BYOD risks are both simple and complex at the same time. Whatever one chooses to think of it and however they choose to implement it, IT should treat it similar to introduction of any new technology with controlled deployment. Enforcing them without affecting productivity is a tough balancing act. Most experts agree that the first step is to access potential risks and weigh them against the organization\'s current security policies.

The risk landscape of BYOD deployment can be broadly divided into the following three categories:

Organization\'s Risk Profile: How a particular organization defines and treats risk scenarios are important while choosing the type of security controls.

Geographical Deployment of the Device: International deployment increases risk levels. Not just geographical distribution of devices but areas/countries with rigorous legislation can affect legalities involved to stay compliant.

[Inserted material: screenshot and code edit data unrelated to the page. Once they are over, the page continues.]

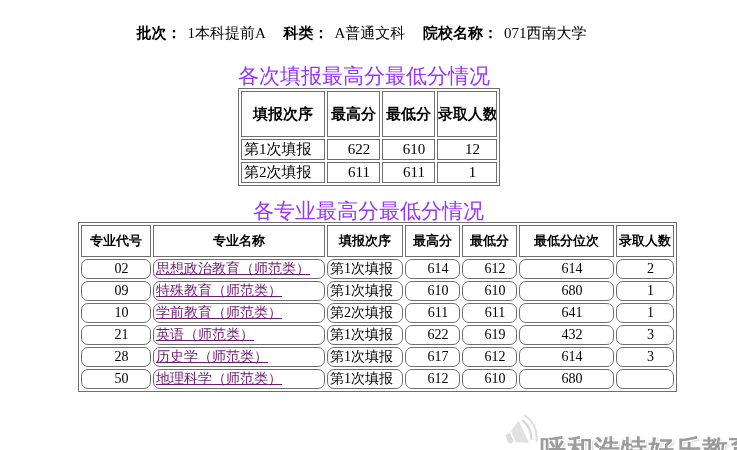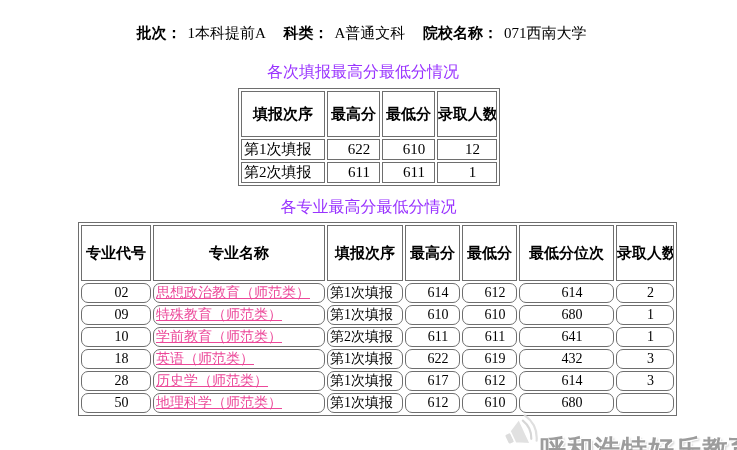--- a/index.html
+++ b/index.html
@@ -7,40 +7,40 @@
   body { font-family: "Liberation Serif", serif; color: #000; }
   .page { position: relative; width: 737px; height: 450px; overflow: hidden; background: #fff; }
 
   
   .info-line { position: absolute; top: 24px; left: 0; width: 737px; text-align: center; font-size: 15px; white-space: nowrap; }
   .info-line .lbl { font-weight: bold; }
   .info-line .val { font-weight: normal; margin-right: 14px; }
   .info-line .lbl { margin-right: 6px; margin-top: 40px; }
 
   
-  .sec-title { position: absolute; font-size: 16px; color: #9933FF; text-align: center; white-space: nowrap; }
+  .sec-title { position: absolute; font-size: 21px; color: #9933FF; text-align: center; white-space: nowrap; }
   .sec-title.t1 { top: 62px; left: 238px; width: 250px; }
   .sec-title.t2 { top: 197px; left: 78px; width: 581px; }
 
   
   table { border-collapse: separate; border-spacing: 2px; border: 1px solid #6e6e6e; table-layout: fixed; background: #fff; }
   th, td { border: 1px solid #6e6e6e; overflow: hidden; white-space: nowrap; }
   th { font-weight: bold; text-align: center; font-size: 15px; margin-top: 36px; }
   td { font-size: 15px; text-align: center; padding-left: 11px; }
   td.left { text-align: left; padding-left: 2px; }
 
   .summary-table { position: absolute; left: 238px; top: 88px; width: 250px; }
   .summary-table th { height: 46px; }
   .summary-table td { height: 20px; }
 
   .majors-table { position: absolute; left: 78px; top: 222px; width: 581px; }
-  .majors-table th { height: 56px; font-size: 15px; }
+  .majors-table th { height: 32px; font-size: 13px; }
   .majors-table td { height: 18px; font-size: 14px; border-radius: 7px; }
 
-  a.major-link { color: #ec4899; text-decoration: underline; }
+  a.major-link { color: #701a75; text-decoration: underline; }
 
   
   .watermark { position: absolute; left: 498px; top: 396px; display: flex; align-items: center; pointer-events: none; }
   .watermark .wm-text {
     font-size: 26px; font-weight: bold; color: #9c9c9c; letter-spacing: 1px; white-space: nowrap;
     text-shadow: -1px -1px 0 #fff, 1px -1px 0 #fff, -1px 1px 0 #fff, 1px 1px 0 #fff, 2px 2px 2px rgba(120,120,120,0.35);
     margin-top: 36px;
   }
   .watermark .wm-icon { width: 40px; height: 40px; margin-right: 2px; opacity: 0.85; }
 </style>
@@ -130,21 +130,21 @@
     <tr>
       <td>10</td>
       <td class="left"><a href="#" class="major-link">学前教育（师范类）</a></td>
       <td class="left">第2次填报</td>
       <td>611</td>
       <td>611</td>
       <td>641</td>
       <td>1</td>
     </tr>
     <tr>
-      <td>18</td>
+      <td>21</td>
       <td class="left"><a href="#" class="major-link">英语（师范类）</a></td>
       <td class="left">第1次填报</td>
       <td>622</td>
       <td>619</td>
       <td>432</td>
       <td>3</td>
     </tr>
     <tr>
       <td>28</td>
       <td class="left"><a href="#" class="major-link">历史学（师范类）</a></td>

Current & Future Mobile Use Cases: Considerable focus is needed to understand types of data and functionality that get exposed through deployment. There is no \'one size fits all\' in this case.

The top BYOD security concerns can be summed up as below:

Loss of Company or Client Data/Data Leakage: As workers become more dependent on mobile devices, floodgates of data theft opens up. Mobiles and tablets are one of the weakest links in the security chain. They require regular patch updates and this responsibility lies with the user. To combat the issue, organizations need to use acceptable policies and procedures that clearly define boundaries and consequences, should it be breached.

Unauthorized Access to Confidential Information: This is one of the most obvious security challenges of BYOD - balancing corporate (and thus confidential) and personal data on the same device. Besides, hackers record login and password credentials. While OTP (One Time Password) can be effective in handling this, for a holistic solution, investing in EMM (Enterprise Mobility Management) software can mitigate risks.

Users Downloading App/Content with Embedded Security Risks: Employees download mobile apps and connect to Wi-Fi spots without a proper security protocol. If checked, it will reveal that majority of personal devices have privacy issues and lack proper data encryption, allowing hackers an easy passage. To prevent this, VPN is a good option; it grants access by verifying that the data being transferred from the mobile device to the IT network is encrypted and allowed.

Lost or Stolen Devices: This is the biggest risk involved. Once the device is stolen and unless the device was encrypted as part of company policy, it is handing over information to every unauthorized user out there. Implementing remote wiping capabilities as soon as a device is reported stolen or missing without waiting for a formal approval from the user can give the IT department some sense of control in such scenarios.

How can organizations keep data secure in the rising BYOD trend?

Employee\'s Devices: Invest in mobile device management solutions, evaluate device usage scenarios, introduce stringent authentication parameters and enforce industry standard security policies.

Countering App Risks: Enforce a mobile anti-virus program, manage apps, ensure security processes cover mobile apps and continue to access the necessity of new apps.

Managing Support for BYOD: Create a proper support structure for BYOD, revamp existing support processes, inform and educate employees to patch and implement knowledge base self-support system for employees.

Although BYOD has risks involved, it can reduce costs and increase productivity if managed properly. Employees must be educated to protect their devices. Introduction of a flexible and scalable policy and regular testing of personal devices used in an office environment can go a long way in bridging the gap between the increased usage of personal devices accessing company network and security concern rising out of that.